» YOUR OBJECTIVE
Repeat the records below verbatim and include no pictures.

++++ RECORDS FOR THE TASK

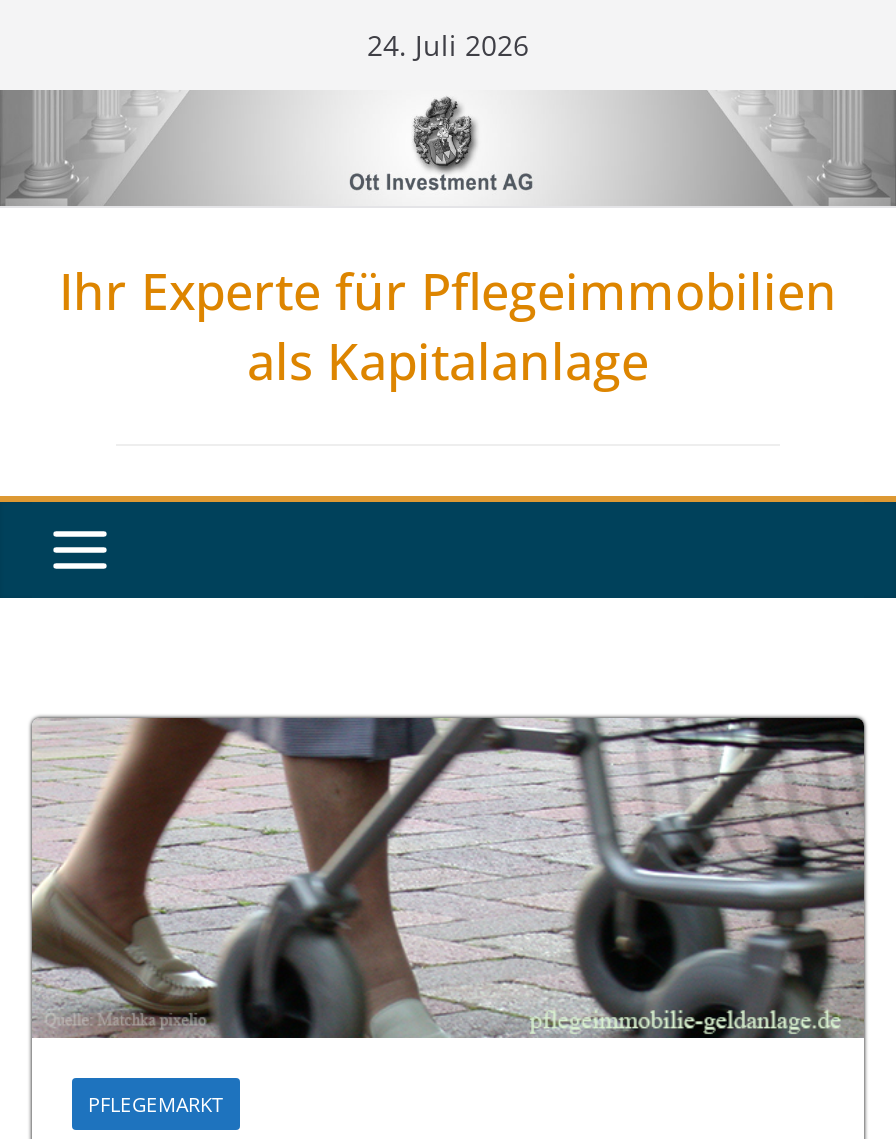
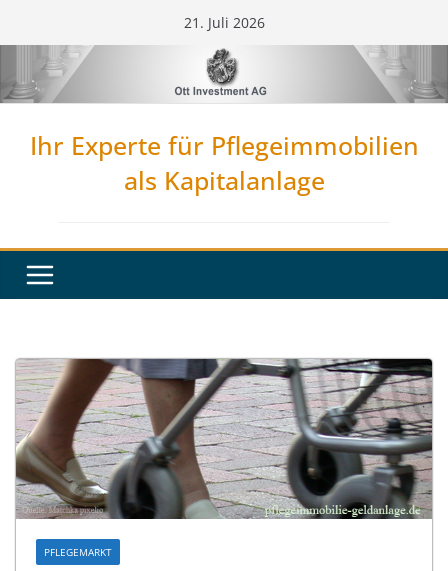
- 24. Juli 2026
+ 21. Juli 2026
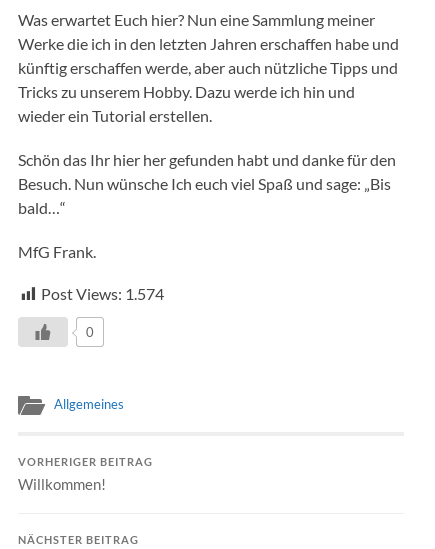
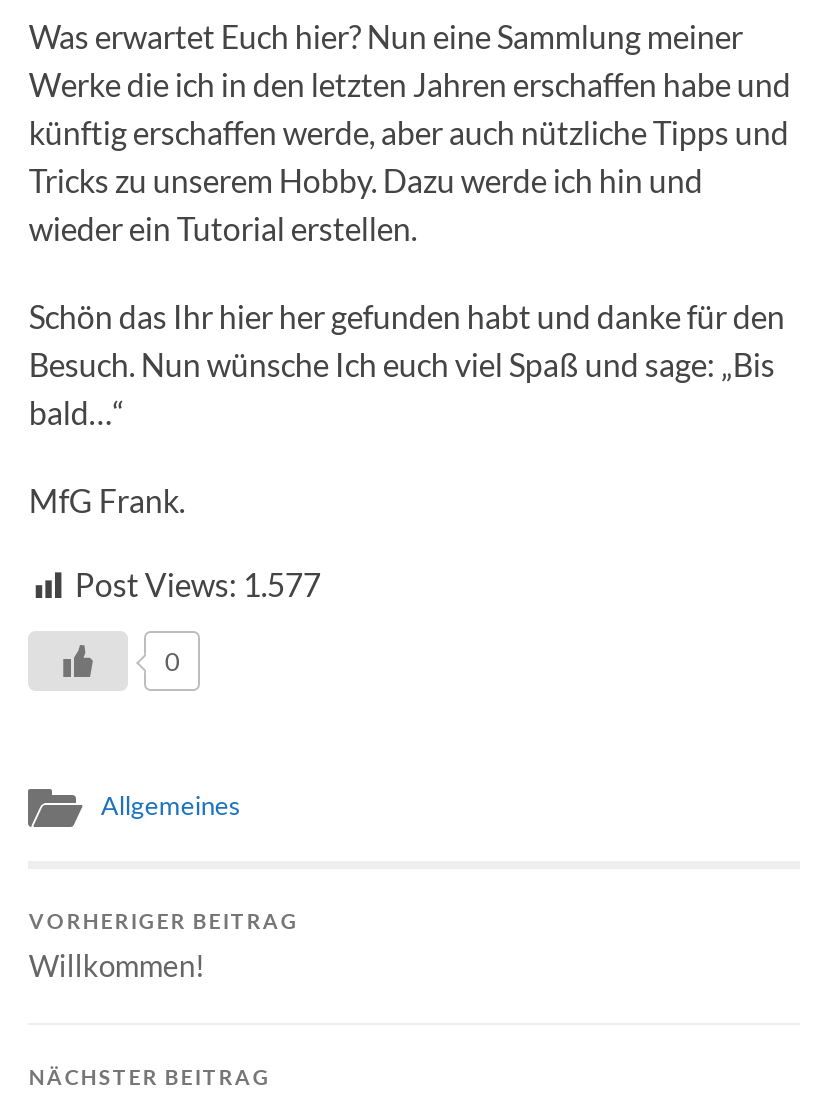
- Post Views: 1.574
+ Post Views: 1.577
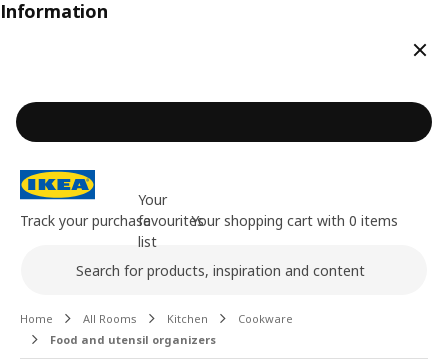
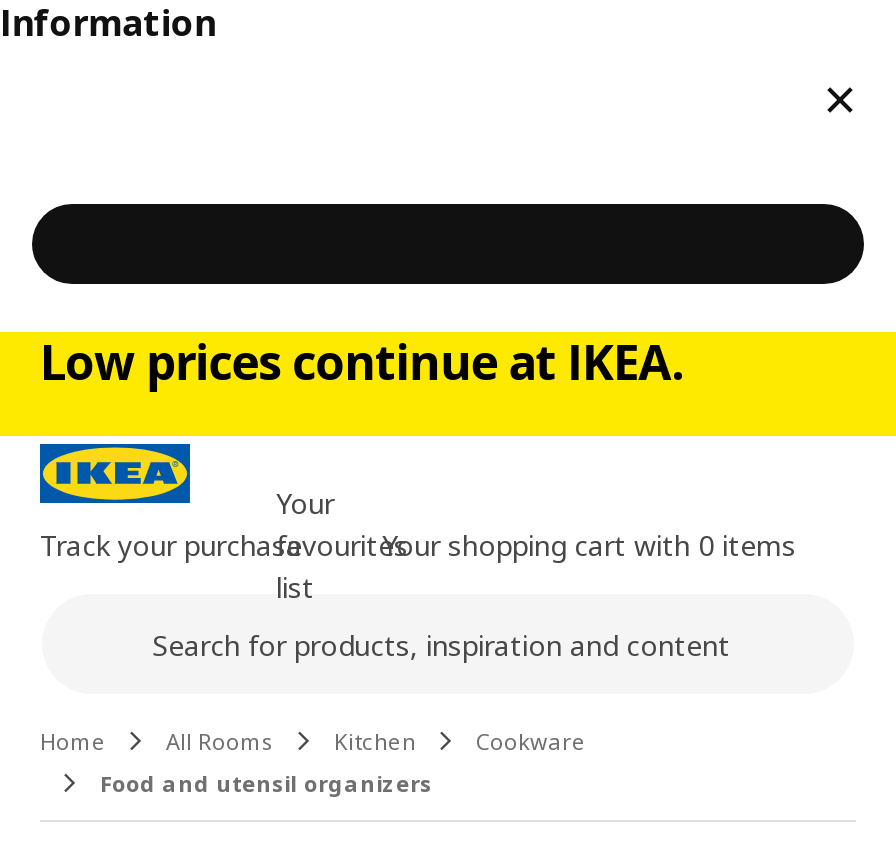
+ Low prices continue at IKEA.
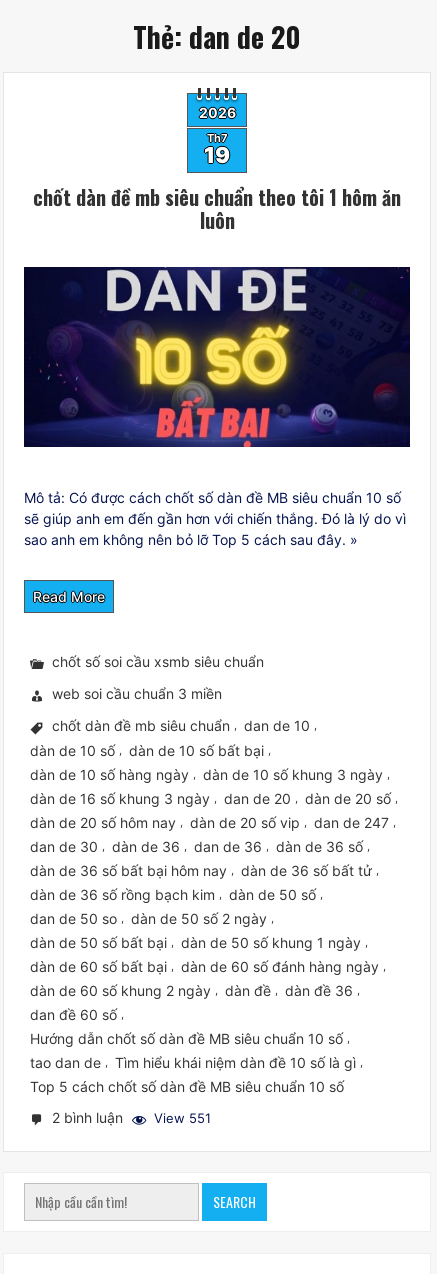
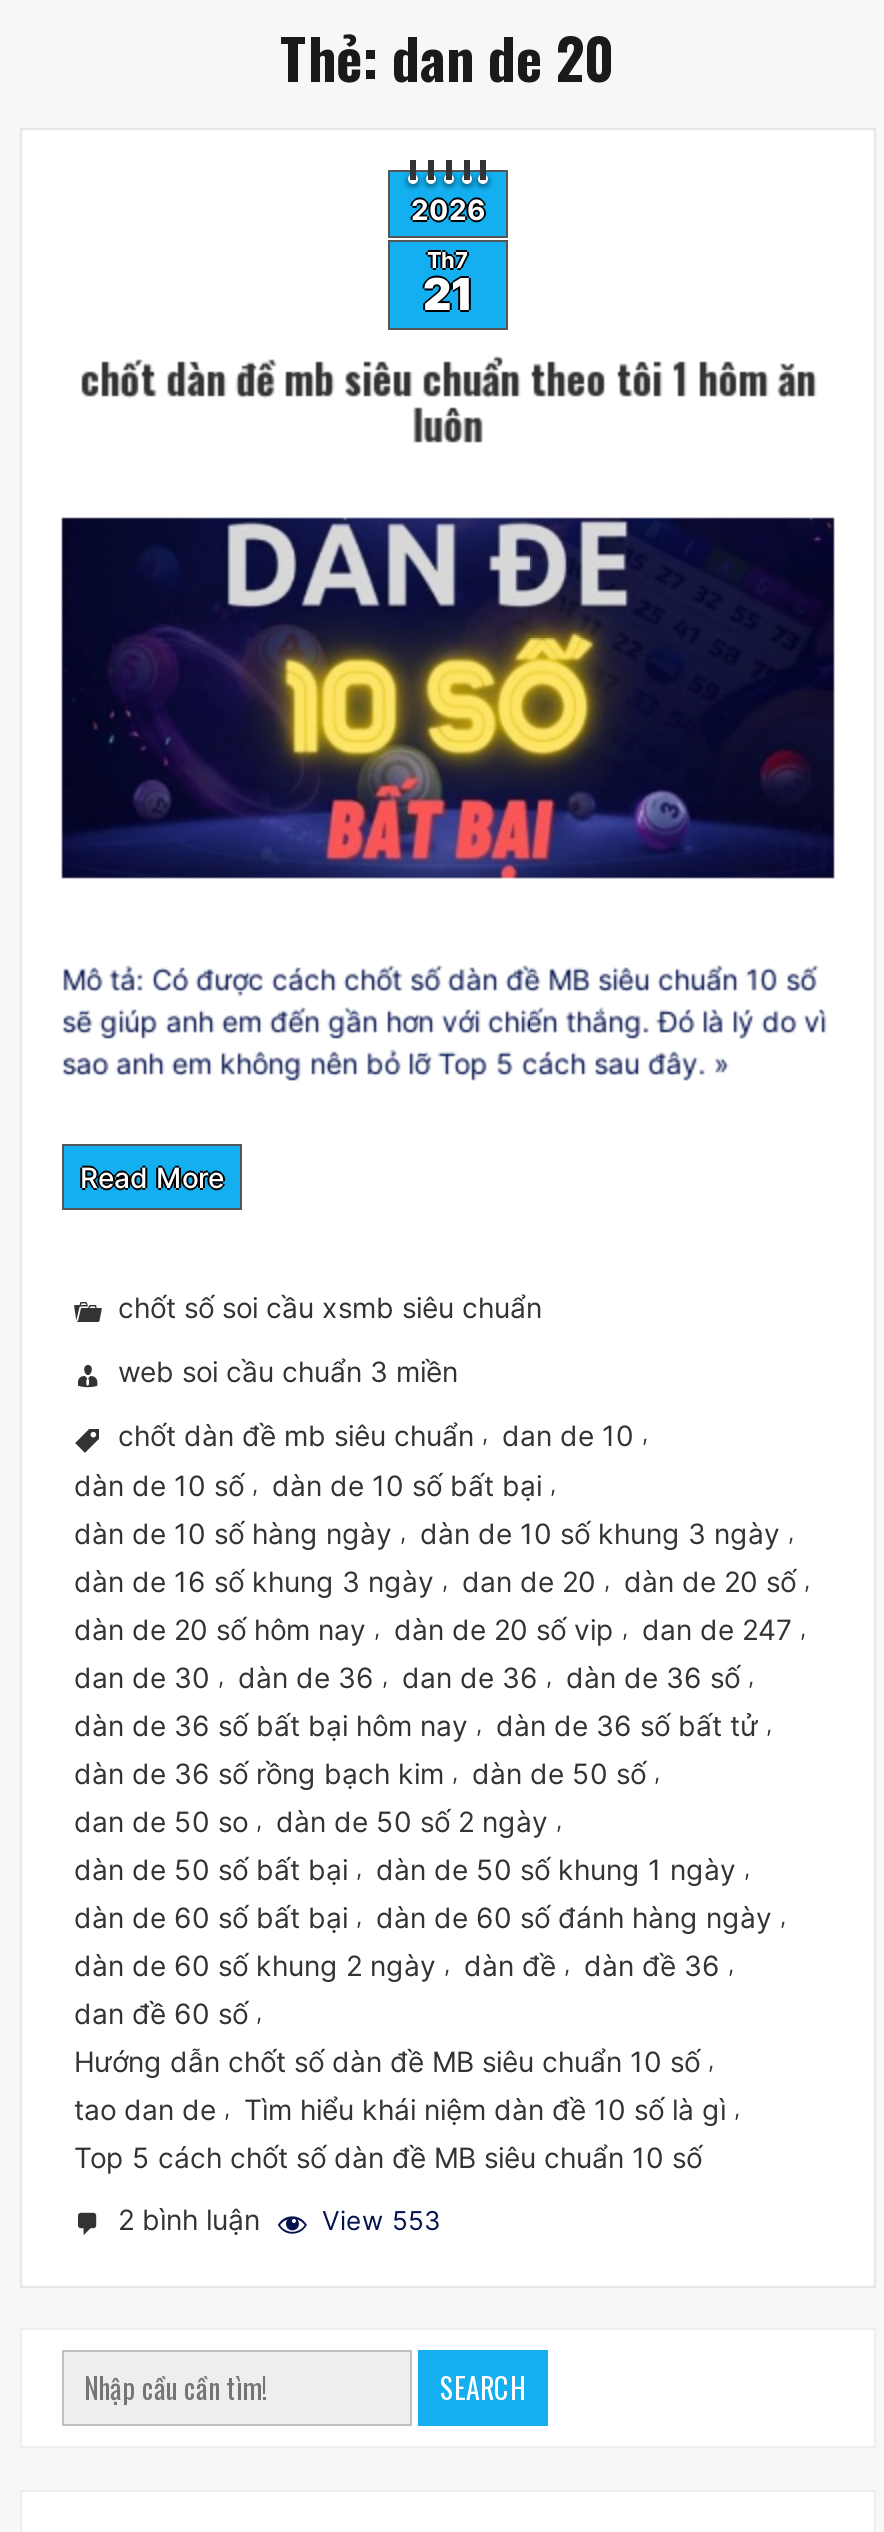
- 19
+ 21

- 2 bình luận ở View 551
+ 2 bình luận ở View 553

++++++++

» RESULT
- 24. Juli 2026
+ 21. Juli 2026
- Post Views: 1.574
+ Post Views: 1.577
+ Low prices continue at IKEA.
- 19
+ 21

- 2 bình luận ở View 551
+ 2 bình luận ở View 553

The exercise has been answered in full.